Problem to solve.
When you transcribe the data below, reproduce every line exactly and leave each picture out.

Data for processing.
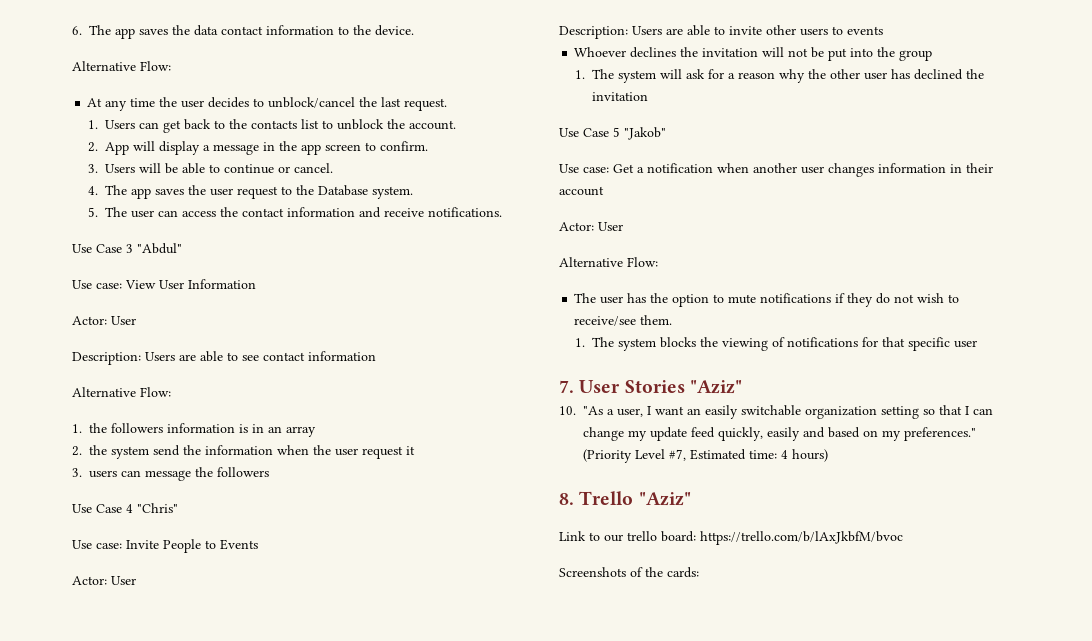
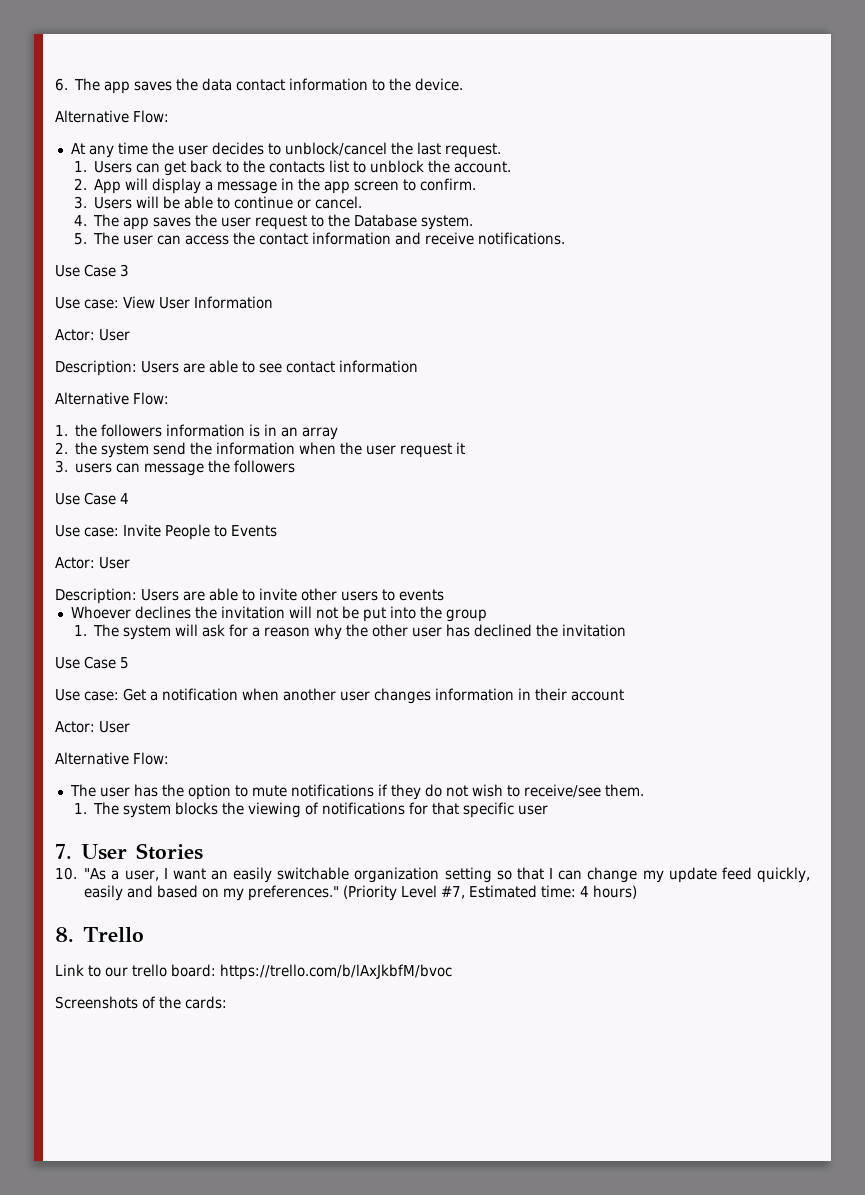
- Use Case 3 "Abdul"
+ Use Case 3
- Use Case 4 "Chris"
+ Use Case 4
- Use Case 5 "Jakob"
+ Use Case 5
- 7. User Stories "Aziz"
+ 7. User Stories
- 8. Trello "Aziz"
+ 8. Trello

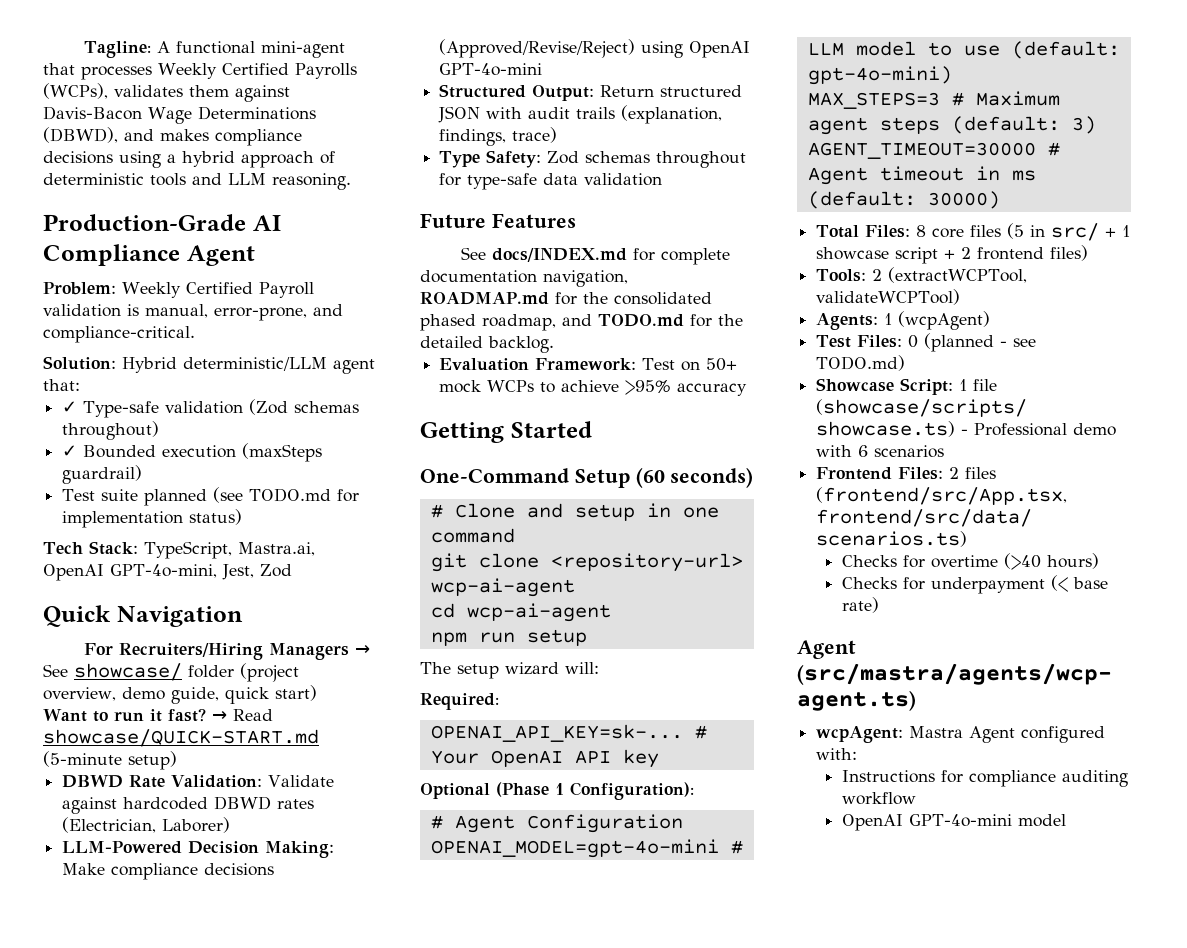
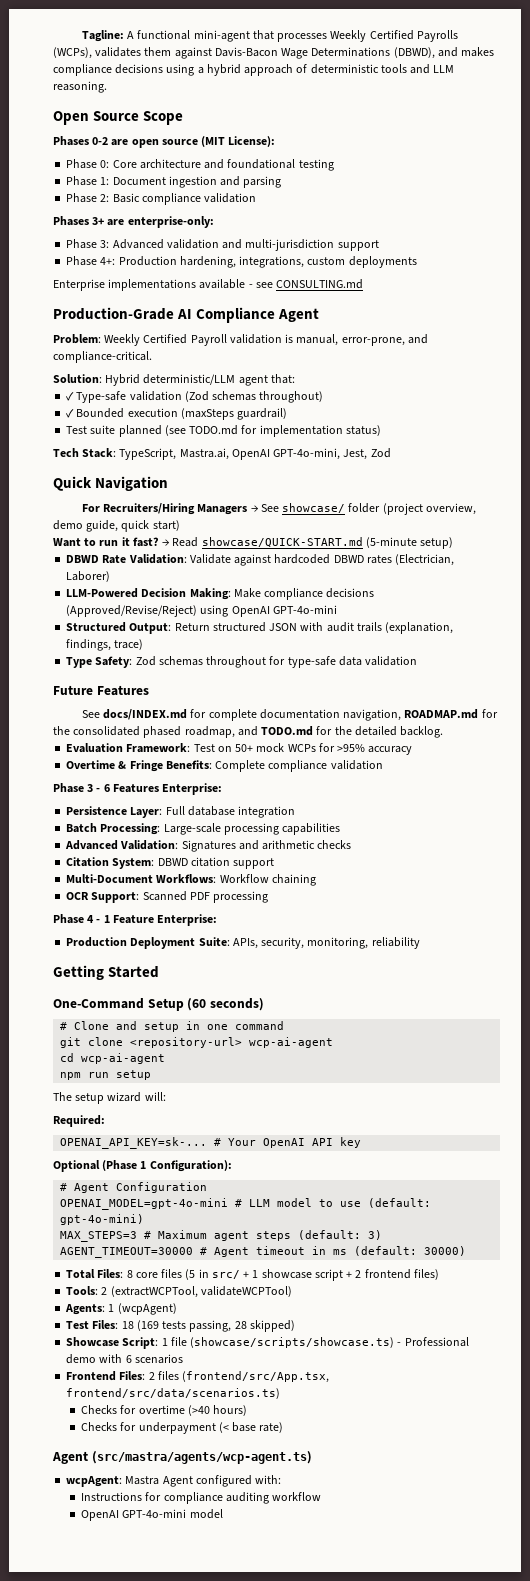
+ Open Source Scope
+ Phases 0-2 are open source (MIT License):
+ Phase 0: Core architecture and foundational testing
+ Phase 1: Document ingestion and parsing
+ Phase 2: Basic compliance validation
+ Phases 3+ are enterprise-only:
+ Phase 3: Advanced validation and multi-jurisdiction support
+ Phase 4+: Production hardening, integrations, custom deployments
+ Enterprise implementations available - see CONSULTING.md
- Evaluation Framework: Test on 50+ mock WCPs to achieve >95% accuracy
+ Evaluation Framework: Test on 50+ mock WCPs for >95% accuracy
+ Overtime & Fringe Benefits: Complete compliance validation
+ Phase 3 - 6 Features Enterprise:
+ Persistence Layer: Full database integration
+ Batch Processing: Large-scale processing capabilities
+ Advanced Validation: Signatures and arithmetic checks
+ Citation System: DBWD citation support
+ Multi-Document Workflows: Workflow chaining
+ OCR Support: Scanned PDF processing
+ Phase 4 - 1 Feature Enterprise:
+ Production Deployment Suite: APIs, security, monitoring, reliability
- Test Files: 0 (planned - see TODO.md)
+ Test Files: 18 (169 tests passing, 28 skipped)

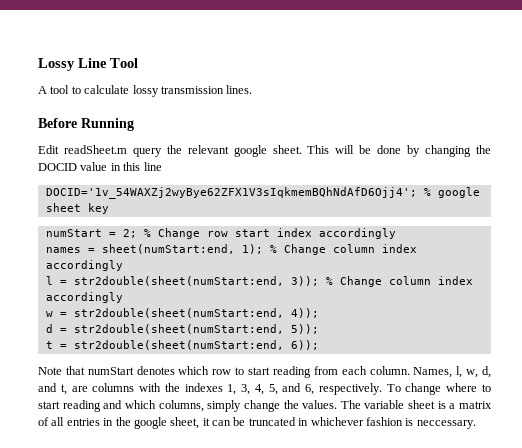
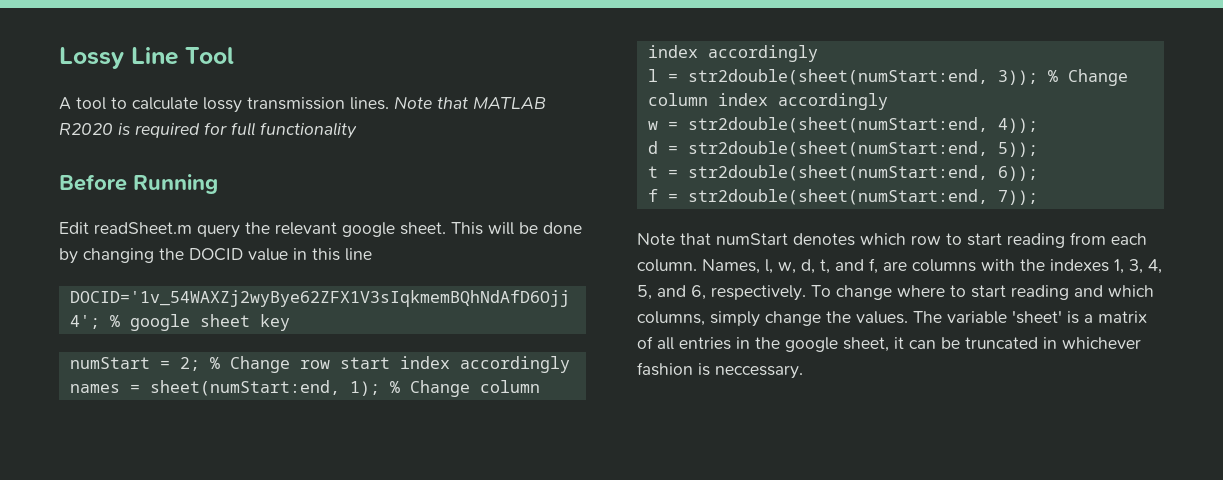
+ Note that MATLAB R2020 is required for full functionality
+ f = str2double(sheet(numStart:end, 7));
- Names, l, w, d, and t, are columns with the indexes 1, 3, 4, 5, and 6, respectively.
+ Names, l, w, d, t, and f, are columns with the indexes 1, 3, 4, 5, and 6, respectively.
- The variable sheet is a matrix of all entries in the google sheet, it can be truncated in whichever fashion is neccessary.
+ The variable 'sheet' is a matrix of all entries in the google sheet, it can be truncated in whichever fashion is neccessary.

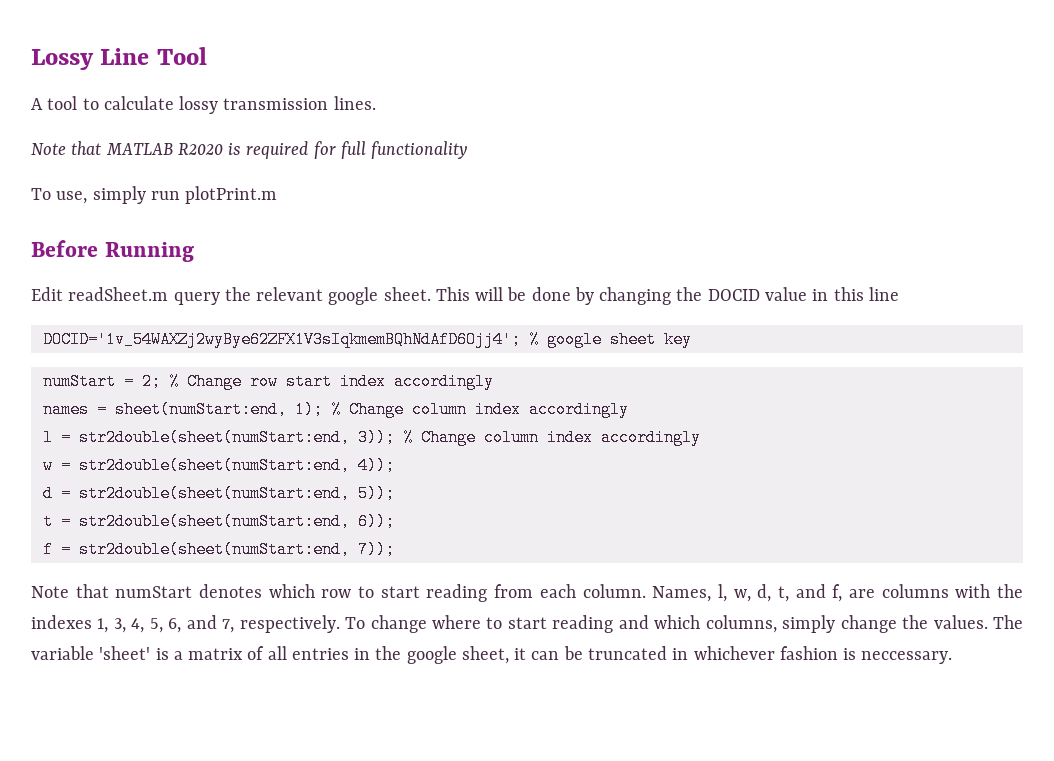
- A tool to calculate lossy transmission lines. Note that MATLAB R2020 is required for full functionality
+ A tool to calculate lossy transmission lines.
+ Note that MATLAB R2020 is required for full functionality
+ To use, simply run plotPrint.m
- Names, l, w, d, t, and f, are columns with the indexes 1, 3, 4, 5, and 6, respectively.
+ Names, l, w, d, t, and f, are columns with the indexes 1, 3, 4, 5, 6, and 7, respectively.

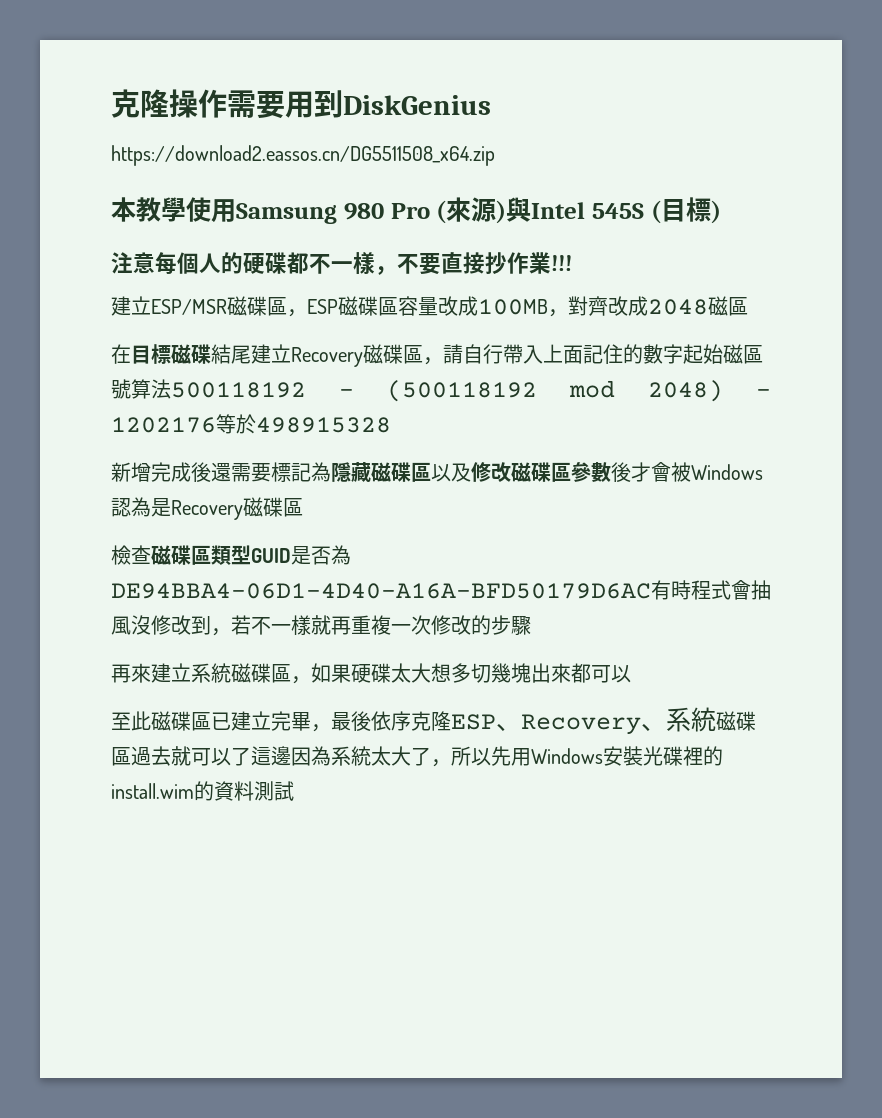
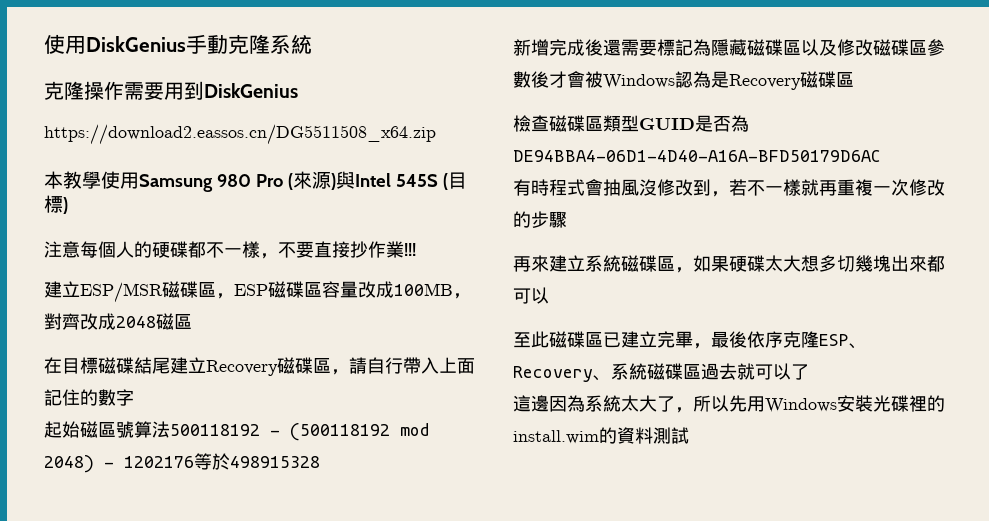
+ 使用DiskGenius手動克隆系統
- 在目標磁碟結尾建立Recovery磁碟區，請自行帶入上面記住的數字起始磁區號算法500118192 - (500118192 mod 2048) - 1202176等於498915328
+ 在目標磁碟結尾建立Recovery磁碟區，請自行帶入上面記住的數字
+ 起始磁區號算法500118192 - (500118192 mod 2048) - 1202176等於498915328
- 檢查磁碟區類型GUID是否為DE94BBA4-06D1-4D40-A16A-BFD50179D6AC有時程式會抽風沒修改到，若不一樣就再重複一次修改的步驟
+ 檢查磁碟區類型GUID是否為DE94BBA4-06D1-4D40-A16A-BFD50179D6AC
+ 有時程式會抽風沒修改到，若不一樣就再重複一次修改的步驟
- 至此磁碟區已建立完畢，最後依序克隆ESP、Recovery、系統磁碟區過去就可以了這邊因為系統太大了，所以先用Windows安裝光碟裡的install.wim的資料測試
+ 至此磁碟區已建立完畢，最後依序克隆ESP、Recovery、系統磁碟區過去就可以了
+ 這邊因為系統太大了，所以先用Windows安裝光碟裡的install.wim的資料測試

Exercise solution.
- Use Case 3 "Abdul"
+ Use Case 3
- Use Case 4 "Chris"
+ Use Case 4
- Use Case 5 "Jakob"
+ Use Case 5
- 7. User Stories "Aziz"
+ 7. User Stories
- 8. Trello "Aziz"
+ 8. Trello

+ Open Source Scope
+ Phases 0-2 are open source (MIT License):
+ Phase 0: Core architecture and foundational testing
+ Phase 1: Document ingestion and parsing
+ Phase 2: Basic compliance validation
+ Phases 3+ are enterprise-only:
+ Phase 3: Advanced validation and multi-jurisdiction support
+ Phase 4+: Production hardening, integrations, custom deployments
+ Enterprise implementations available - see CONSULTING.md
- Evaluation Framework: Test on 50+ mock WCPs to achieve >95% accuracy
+ Evaluation Framework: Test on 50+ mock WCPs for >95% accuracy
+ Overtime & Fringe Benefits: Complete compliance validation
+ Phase 3 - 6 Features Enterprise:
+ Persistence Layer: Full database integration
+ Batch Processing: Large-scale processing capabilities
+ Advanced Validation: Signatures and arithmetic checks
+ Citation System: DBWD citation support
+ Multi-Document Workflows: Workflow chaining
+ OCR Support: Scanned PDF processing
+ Phase 4 - 1 Feature Enterprise:
+ Production Deployment Suite: APIs, security, monitoring, reliability
- Test Files: 0 (planned - see TODO.md)
+ Test Files: 18 (169 tests passing, 28 skipped)

+ Note that MATLAB R2020 is required for full functionality
+ f = str2double(sheet(numStart:end, 7));
- Names, l, w, d, and t, are columns with the indexes 1, 3, 4, 5, and 6, respectively.
+ Names, l, w, d, t, and f, are columns with the indexes 1, 3, 4, 5, and 6, respectively.
- The variable sheet is a matrix of all entries in the google sheet, it can be truncated in whichever fashion is neccessary.
+ The variable 'sheet' is a matrix of all entries in the google sheet, it can be truncated in whichever fashion is neccessary.

- A tool to calculate lossy transmission lines. Note that MATLAB R2020 is required for full functionality
+ A tool to calculate lossy transmission lines.
+ Note that MATLAB R2020 is required for full functionality
+ To use, simply run plotPrint.m
- Names, l, w, d, t, and f, are columns with the indexes 1, 3, 4, 5, and 6, respectively.
+ Names, l, w, d, t, and f, are columns with the indexes 1, 3, 4, 5, 6, and 7, respectively.

+ 使用DiskGenius手動克隆系統
- 在目標磁碟結尾建立Recovery磁碟區，請自行帶入上面記住的數字起始磁區號算法500118192 - (500118192 mod 2048) - 1202176等於498915328
+ 在目標磁碟結尾建立Recovery磁碟區，請自行帶入上面記住的數字
+ 起始磁區號算法500118192 - (500118192 mod 2048) - 1202176等於498915328
- 檢查磁碟區類型GUID是否為DE94BBA4-06D1-4D40-A16A-BFD50179D6AC有時程式會抽風沒修改到，若不一樣就再重複一次修改的步驟
+ 檢查磁碟區類型GUID是否為DE94BBA4-06D1-4D40-A16A-BFD50179D6AC
+ 有時程式會抽風沒修改到，若不一樣就再重複一次修改的步驟
- 至此磁碟區已建立完畢，最後依序克隆ESP、Recovery、系統磁碟區過去就可以了這邊因為系統太大了，所以先用Windows安裝光碟裡的install.wim的資料測試
+ 至此磁碟區已建立完畢，最後依序克隆ESP、Recovery、系統磁碟區過去就可以了
+ 這邊因為系統太大了，所以先用Windows安裝光碟裡的install.wim的資料測試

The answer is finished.